Le 9 juin, des gigantesques marches ont eu lieu dans la capitale Port-au-Prince et dans les principales villes du pays avec des chants et des slogans comme » Allons au palais chercher l’argent de Petrocaribe, s’il ne se montre pas, nous allons le brûler ». Les 10 et 11, le pays a été paralysé par une puissante grève générale et les manifestations se sont poursuivies toute la semaine malgré la répression brutale.
La crise politique continue de s’aggraver. Un gouvernement illégitime, produit d’une fraude électorale, soutenu par l’impérialisme, a perdu le soutien de secteurs de la bourgeoisie et de l’Église catholique, qui commencent à le remettre en question, face à la pression de la lutte populaire.
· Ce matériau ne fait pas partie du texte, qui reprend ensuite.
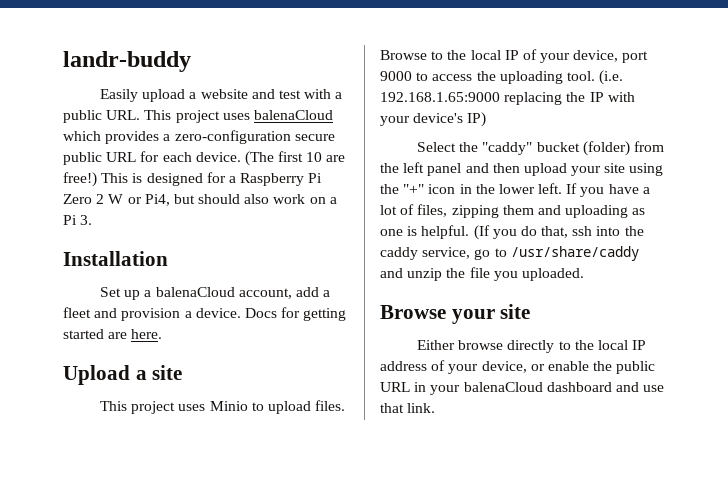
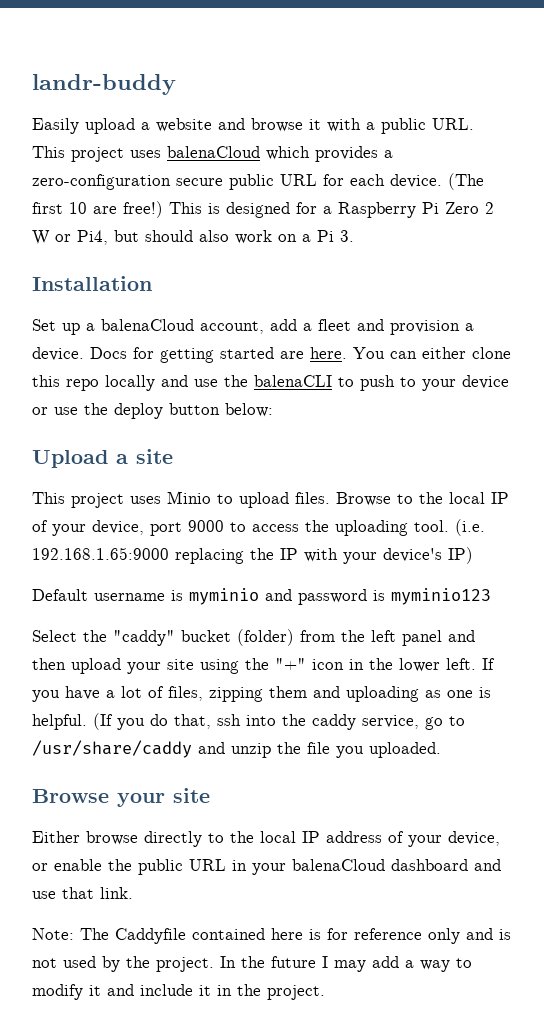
[279,90,302,99] test -> [251,118,321,132] browse it
(163, 334) none -> [353,347,511,359] [32,375,509,391] [32,403,273,419] You can either clone this repo locally and use the balenaCLI to push to your device or use the deploy button below:
(487, 119) none -> [32,588,491,605] // Default username is myminio and password is myminio123
(436, 408) none -> [32,928,511,944] [32,956,472,972] [32,984,325,1000] // Note: The Caddyfile contained here is for reference only and is not used by the project. In the future I may add a way to modify it and include it in the project.

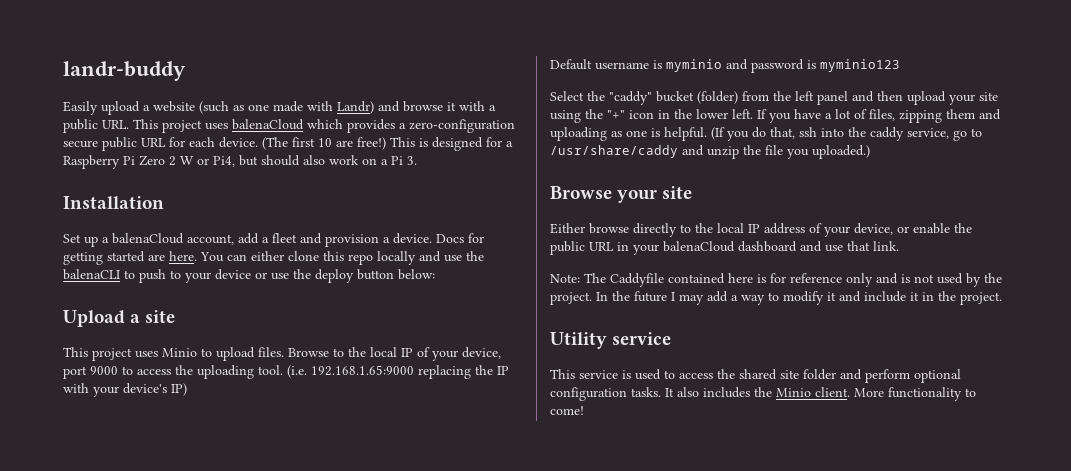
(212, 125) none -> [199,101,374,114] (such as one made with Landr)
[369,742,441,758] uploaded. -> [812,145,870,159] uploaded.)
(325, 992) none -> [550,332,672,349] [550,369,961,383] [550,387,976,401] [550,406,584,415] // Utility service // This service is used to access the shared site folder and perform optional configuration tasks. It also includes the Minio client. More functionality to come!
Le 30 mai, les sénateurs de l’opposition ont empêché la ratification du cabinet de Moïse dirigé par le premier ministre Jean Michel Lapin, ce qui renforce la dénonciation selon laquelle Moïse dirige de facto un gouvernement sans soutien juridique parce qu’il ne bénéficie pas du soutien parlementaire. Un groupe de députés a demandé, dans une lettre ouverte au Président du Congrès, d’ouvrir une procédure de destitution de Moïse. L’opposition bourgeoise étant également directement et indirectement impliquée dans la corruption, les questions les plus répandues parviennent également au Parlement.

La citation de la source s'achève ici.